Search the listing for the word "report" and return each line that contains it.

===== RECORD SET =====

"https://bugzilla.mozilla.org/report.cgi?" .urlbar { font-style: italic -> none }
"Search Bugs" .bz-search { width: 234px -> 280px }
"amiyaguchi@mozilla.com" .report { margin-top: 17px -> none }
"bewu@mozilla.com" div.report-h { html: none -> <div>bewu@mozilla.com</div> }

=====
===== RECORD SET =====

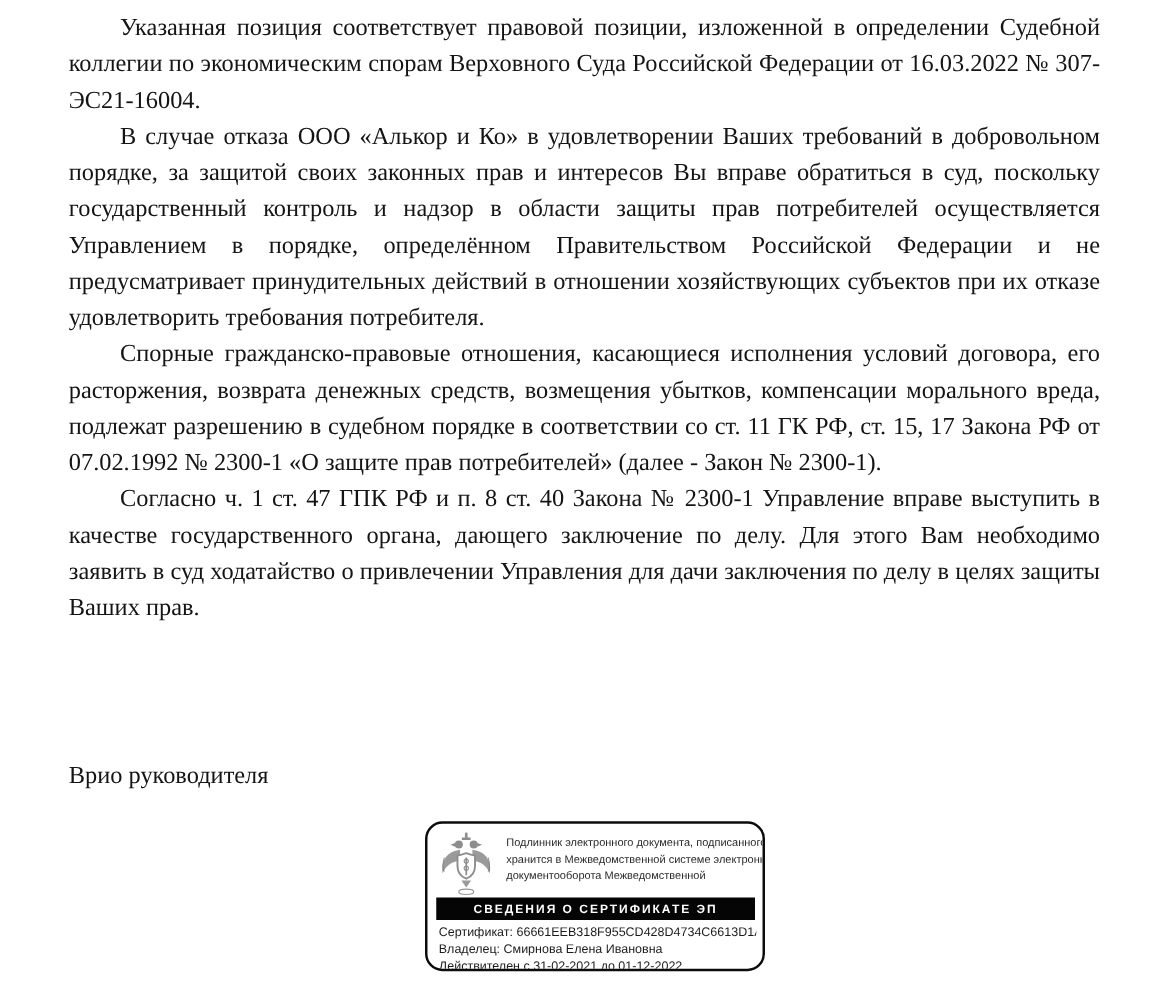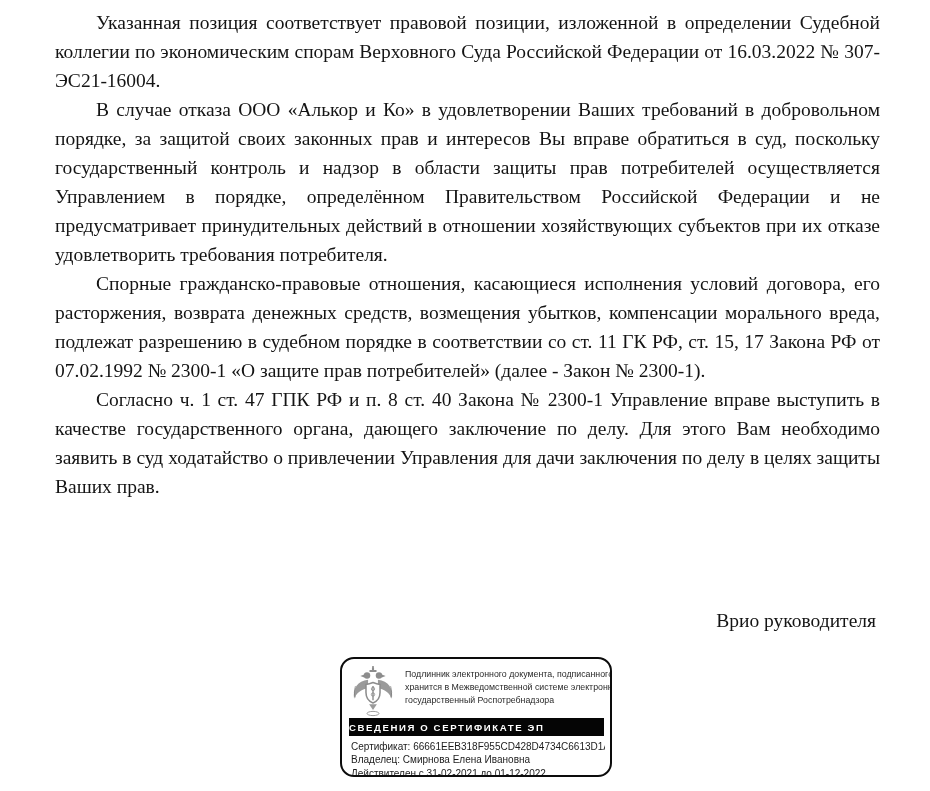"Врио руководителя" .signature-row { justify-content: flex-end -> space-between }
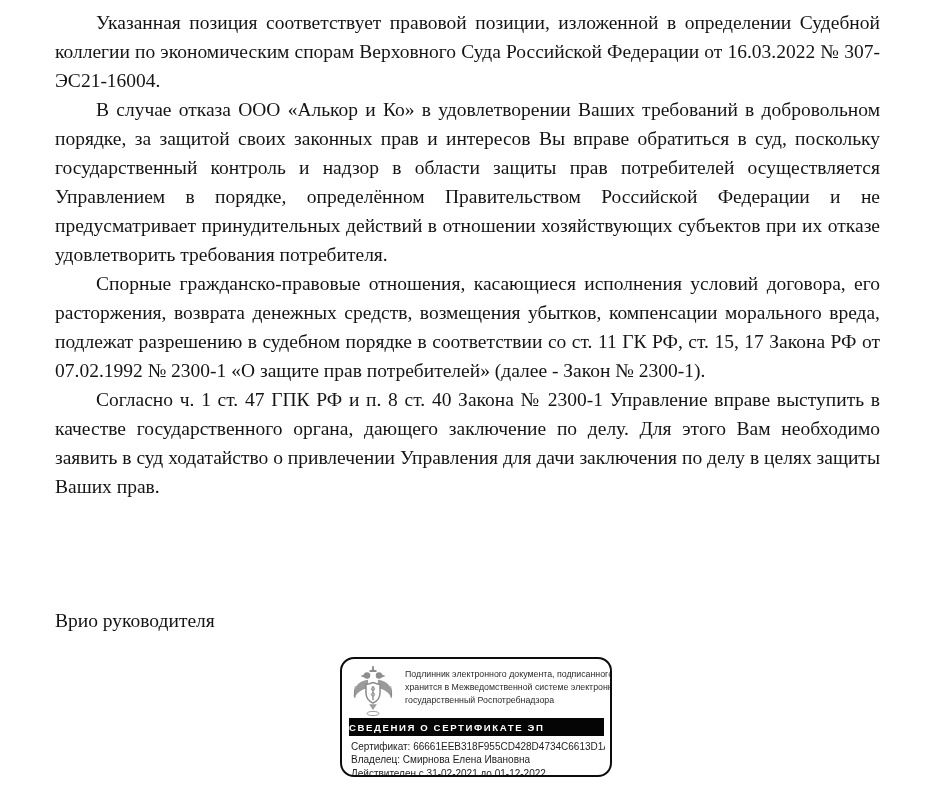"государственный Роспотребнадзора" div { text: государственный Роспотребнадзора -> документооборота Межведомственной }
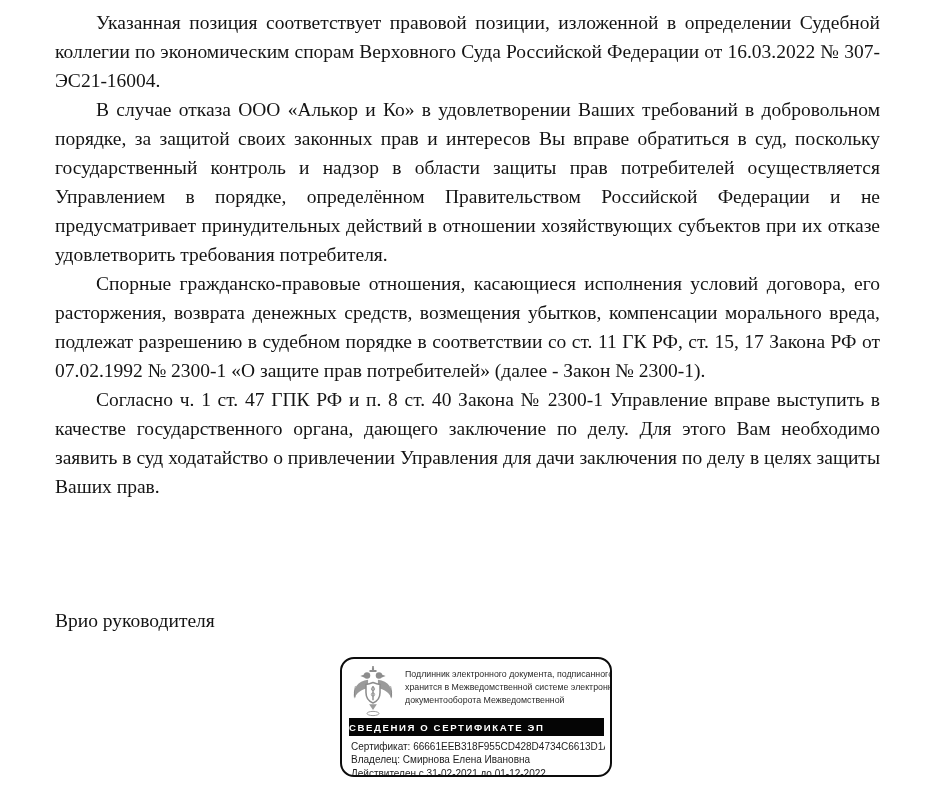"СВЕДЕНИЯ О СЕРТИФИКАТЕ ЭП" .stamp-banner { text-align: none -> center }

=====
===== RECORD SET =====

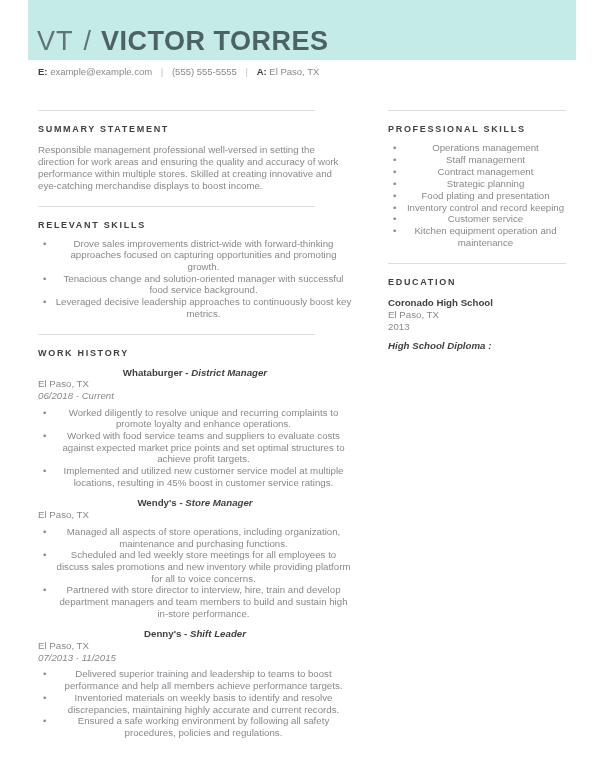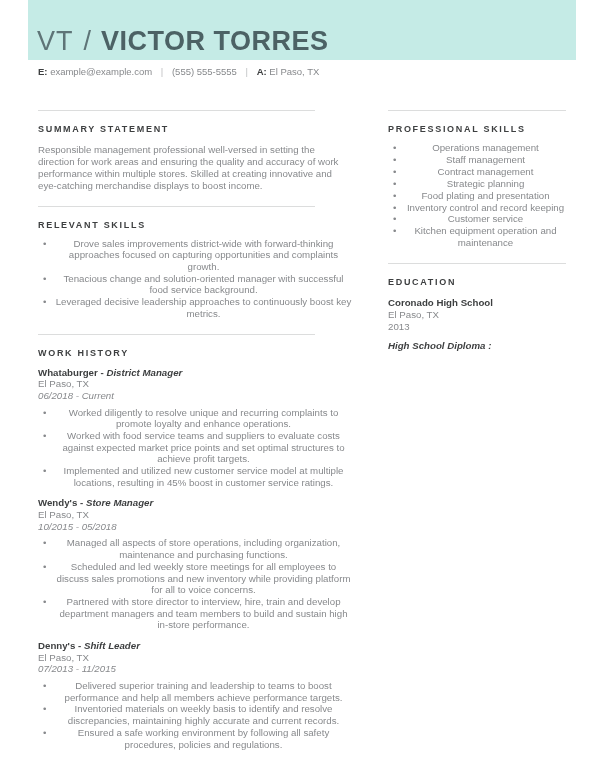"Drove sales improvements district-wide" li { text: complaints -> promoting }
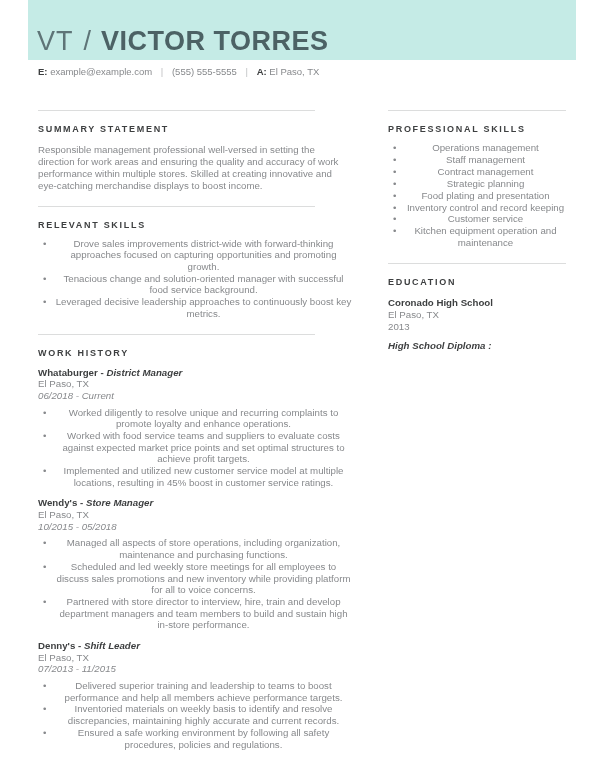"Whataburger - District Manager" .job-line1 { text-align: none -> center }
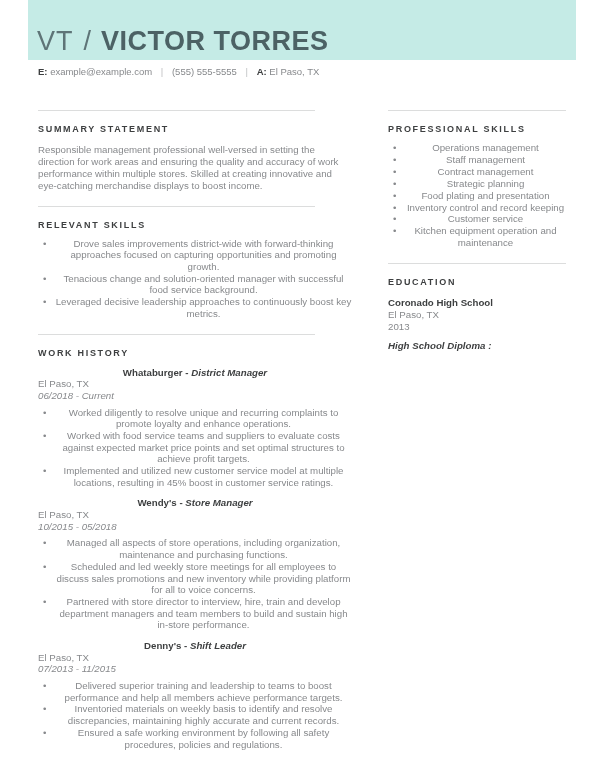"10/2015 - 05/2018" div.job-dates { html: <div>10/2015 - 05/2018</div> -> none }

=====

### RESULT
"https://bugzilla.mozilla.org/report.cgi?" .urlbar { font-style: italic -> none }
"amiyaguchi@mozilla.com" .report { margin-top: 17px -> none }
"bewu@mozilla.com" div.report-h { html: none -> <div>bewu@mozilla.com</div> }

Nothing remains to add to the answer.